EVERYTHING was a big deal to me. All of my issues, all of everybody elses issues, all of society’s issues. Since I was a little girl, I convinced I could save the world. How I would save it and what I was saving it from changed through the years, but I was convinced that I could do it. WOULD do it.
My conviction had already started dissipating before I read that book. I started wondering “Who the F am I to say what the world SHOULD be? I, a teenager. I, a twentysomething.”…I realized that in the grand scheme of things, I don’t know sh*t. None of us really do.
I have to admit that after that epiphany, when people act as though they have all the answers, I find it distasteful. I also have to admit that I still find myself doing it much more often than I’m comfortable with. It takes a conscious effort to keep my mouth shut when someone does/believes something I disagree with. I’m still a work in progress.
Anyway, I realized the I wasn’t getting an S on my chest and floundered a bit. I still needed a purpose. Wondered if the universe had assigned one to me. Discovered that there were quite a few options and realized maybe this wasn’t something I needed to FIND so much as CHOOSE. That’s a tall order. At least it was for me. Kind of. Not really.
In college, I took my first Philosophy class. It rocked my world and my life has never been the same. I immediately fell in love with theory and critical thinking and logic. My favorite thing to do became dissecting philosophical works, grappling with them, trying them on, and then deciding how plausible they were. I loved thinking more than I ever had before (which had been quite a bit).
I slowly started to realize that many people did not like thinking things through so thoroughly. That bothered me. It was a minor annoyance up until recent events in the country that showed me how desperately we needed thinkers. I knew I couldn’t completely wipe out the lack of critical thinking that abounds. But I knew I could help. I knew I HAD to help. The only way I could figure out how to do that was to become that philosophy teacher that shakes young minds to it’s core. To teach HOW to think instead of WHAT to think.

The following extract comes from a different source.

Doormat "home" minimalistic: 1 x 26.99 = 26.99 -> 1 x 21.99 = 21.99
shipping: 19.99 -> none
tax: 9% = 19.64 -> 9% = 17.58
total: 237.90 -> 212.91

That isn’t going to be an easy feat for me. School and I haven’t been on the best terms for a long time. I no longer have the ability to drop everything for school. I’m in my late 20’s and have big girl bills to pay. If I went to school full-time and graduated in 4 years, I’m 32 years old when I get my Bachelors. Add another full-time two years and I’ll be 34 when I get my masters. Add another EIGHT FREAKING YEARS (the average) to get my PhD and I’m 42…42 years old with 12 years of student loans and a teachers salary.
Of COURSE I pick a mission that’s going to cost me a sh*t ton of both money AND time.
Then there’s this damn book. This book telling me to pick what’s important to me and f*ck everything else. My relationship with my family and friends is important to me. Self-care is important to me. Self-sufficiency is important to me, which is why working for myself and dealing with my financial situation is such a big deal….but….there’s a this thing that may be more important to me than self-sufficiency: Purpose. My purpose. My mission to add to the army of thinkers.
In the book, he says, choosing means giving up the alternatives. I’m 100% (well…let’s say 98%) prepared to give up the alternatives.